▶ _TASK DIRECTIONS_:
Set down the lines that begin at the top of the records and end with the line containing "The Mercer 47", and drop every picture.

▼▼▼

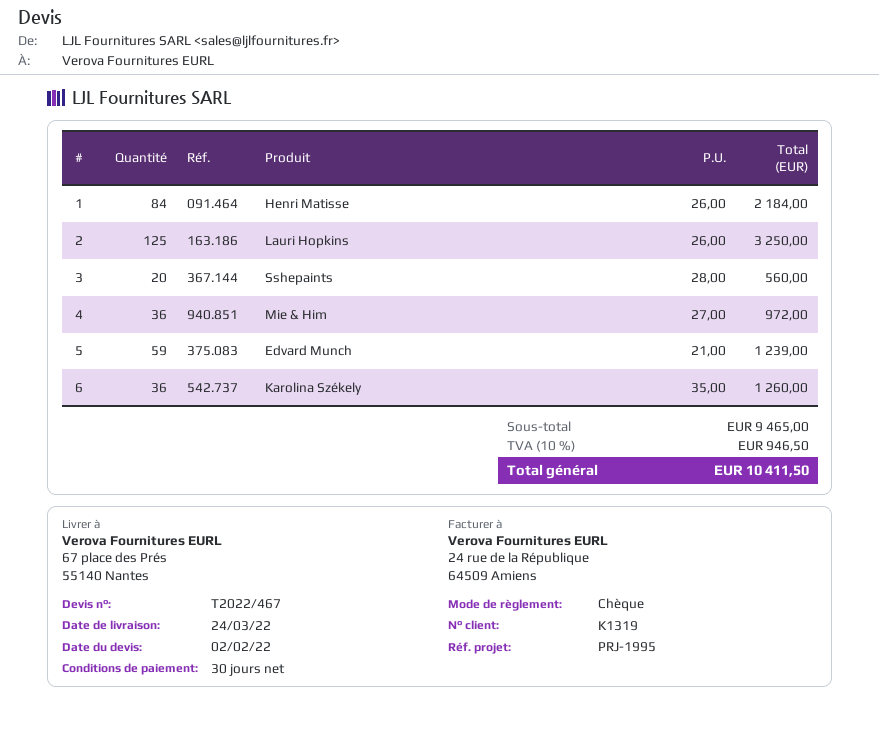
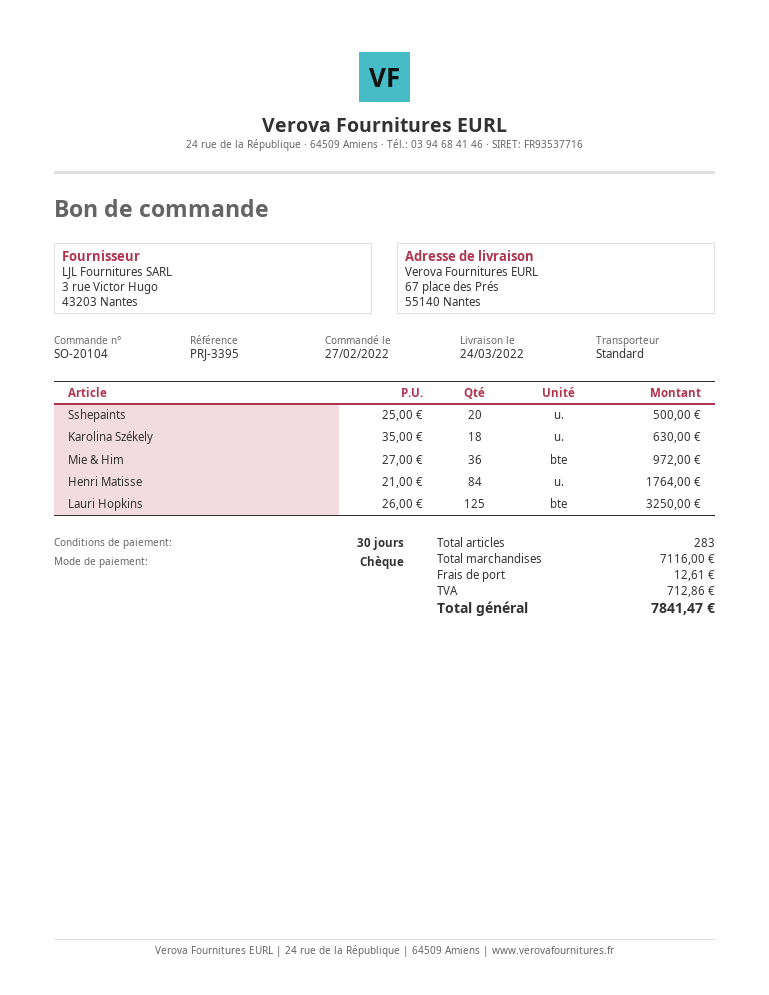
reference: PRJ-1995 -> PRJ-3395
Henri Matisse: 84 x 26.00 = 2184.00 -> 84 x 21.00 = 1764.00
Sshepaints: 20 x 28.00 = 560.00 -> 20 x 25.00 = 500.00
Edvard Munch: 59 x 21.00 = 1239.00 -> none
Karolina Székely: 36 x 35.00 = 1260.00 -> 18 x 35.00 = 630.00
subtotal: 9465.00 -> 7116.00
shipping: none -> 12.61
tax: 946.50 -> 712.86
total: 10411.50 -> 7841.47

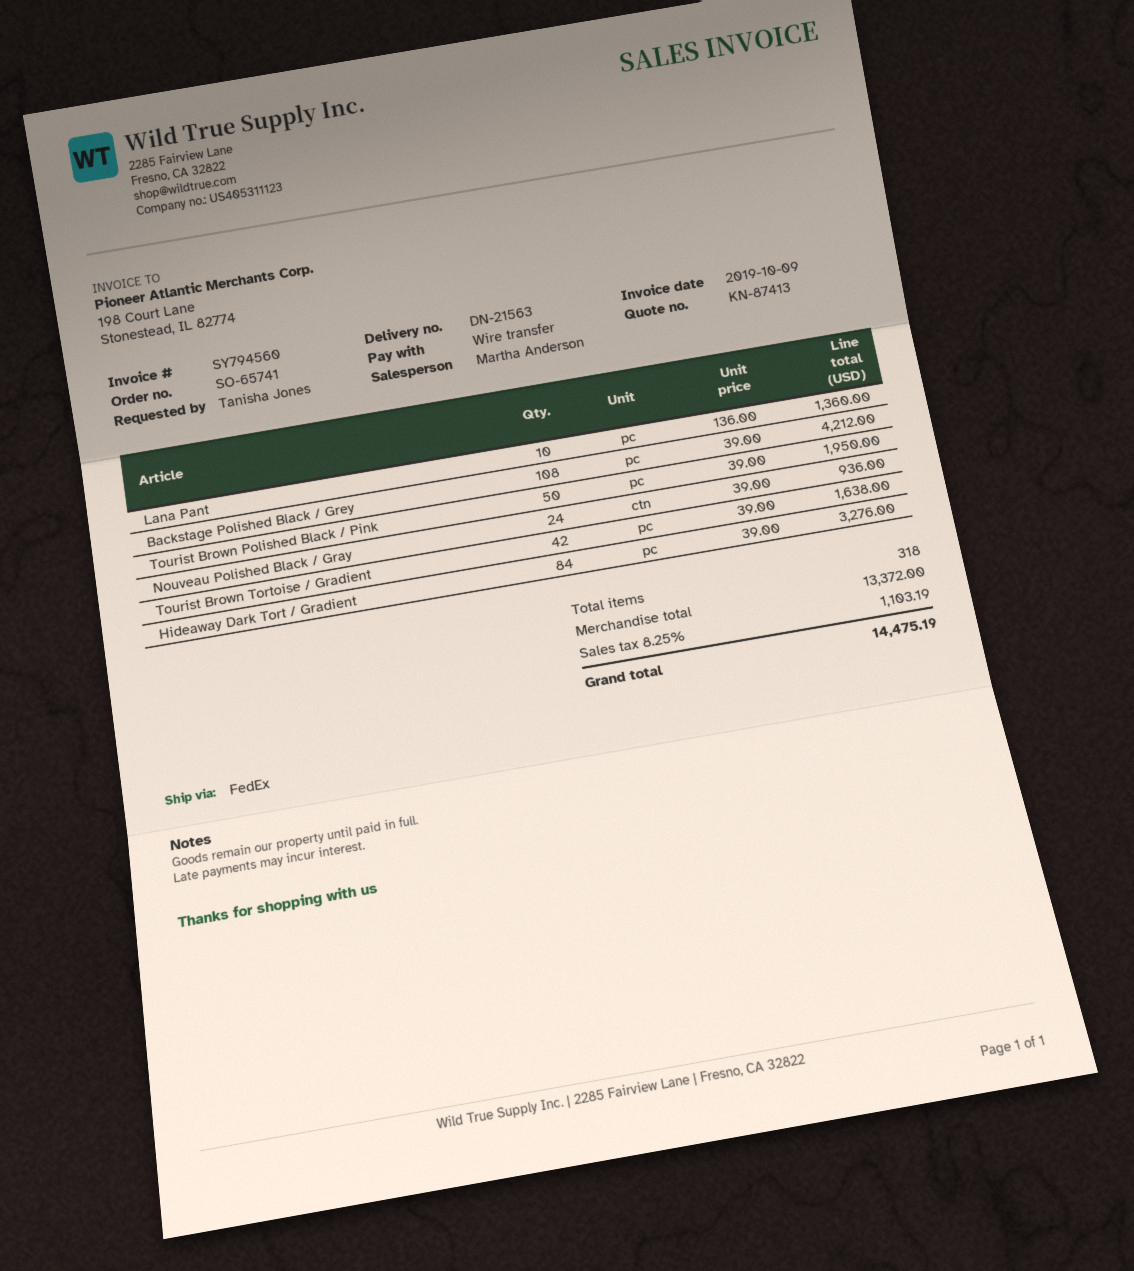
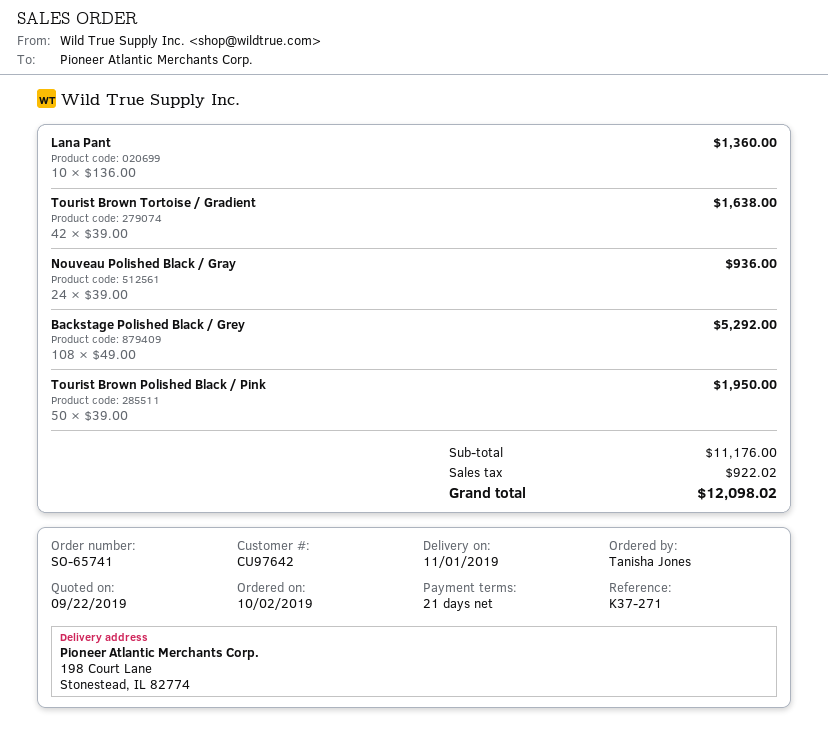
Backstage Polished Black / Grey: 108 x 39.00 = 4212.00 -> 108 x 49.00 = 5292.00
Hideaway Dark Tort / Gradient: 84 x 39.00 = 3276.00 -> none
subtotal: 13372.00 -> 11176.00
tax: 1103.19 -> 922.02
total: 14475.19 -> 12098.02

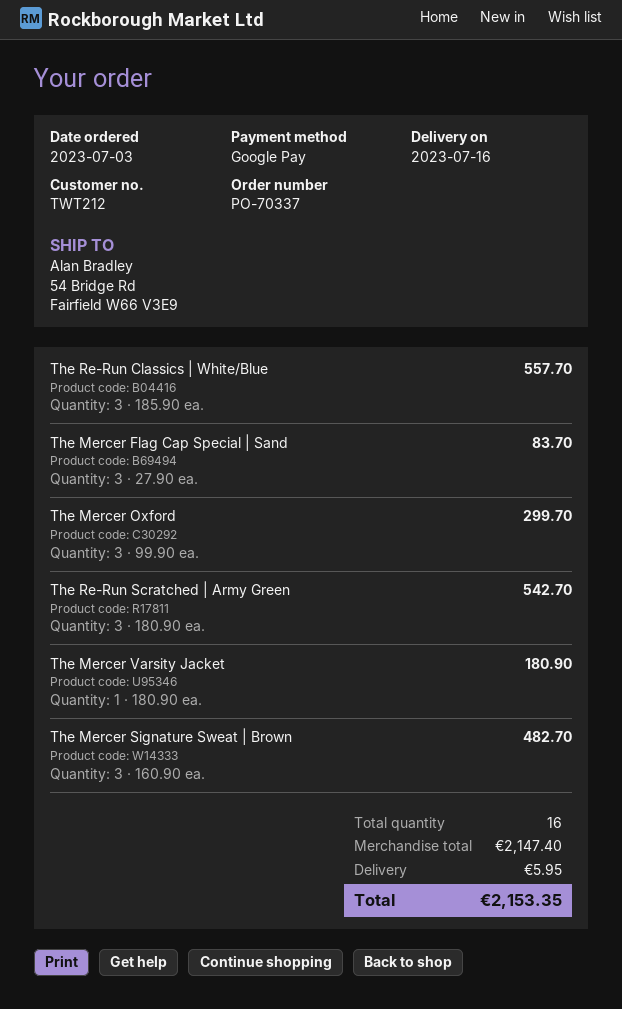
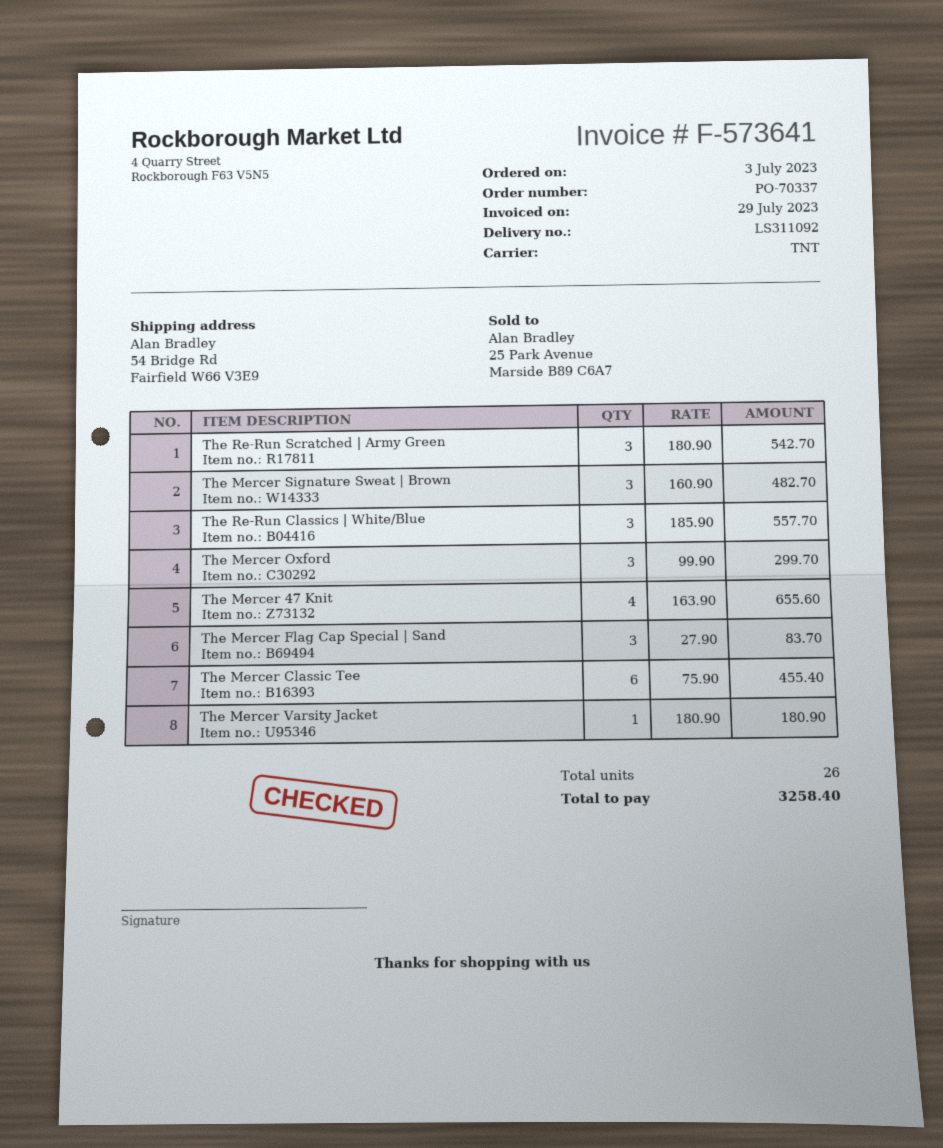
The Mercer 47 Knit: none -> 4 x 163.90 = 655.60
The Mercer Classic Tee: none -> 6 x 75.90 = 455.40
total quantity: 16 -> 26
shipping: 5.95 -> none
total: 2153.35 -> 3258.40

▲▲▲

▶ _ANSWER AREA_:
reference: PRJ-1995 -> PRJ-3395
Henri Matisse: 84 x 26.00 = 2184.00 -> 84 x 21.00 = 1764.00
Sshepaints: 20 x 28.00 = 560.00 -> 20 x 25.00 = 500.00
Edvard Munch: 59 x 21.00 = 1239.00 -> none
Karolina Székely: 36 x 35.00 = 1260.00 -> 18 x 35.00 = 630.00
subtotal: 9465.00 -> 7116.00
shipping: none -> 12.61
tax: 946.50 -> 712.86
total: 10411.50 -> 7841.47

Backstage Polished Black / Grey: 108 x 39.00 = 4212.00 -> 108 x 49.00 = 5292.00
Hideaway Dark Tort / Gradient: 84 x 39.00 = 3276.00 -> none
subtotal: 13372.00 -> 11176.00
tax: 1103.19 -> 922.02
total: 14475.19 -> 12098.02

The Mercer 47 Knit: none -> 4 x 163.90 = 655.60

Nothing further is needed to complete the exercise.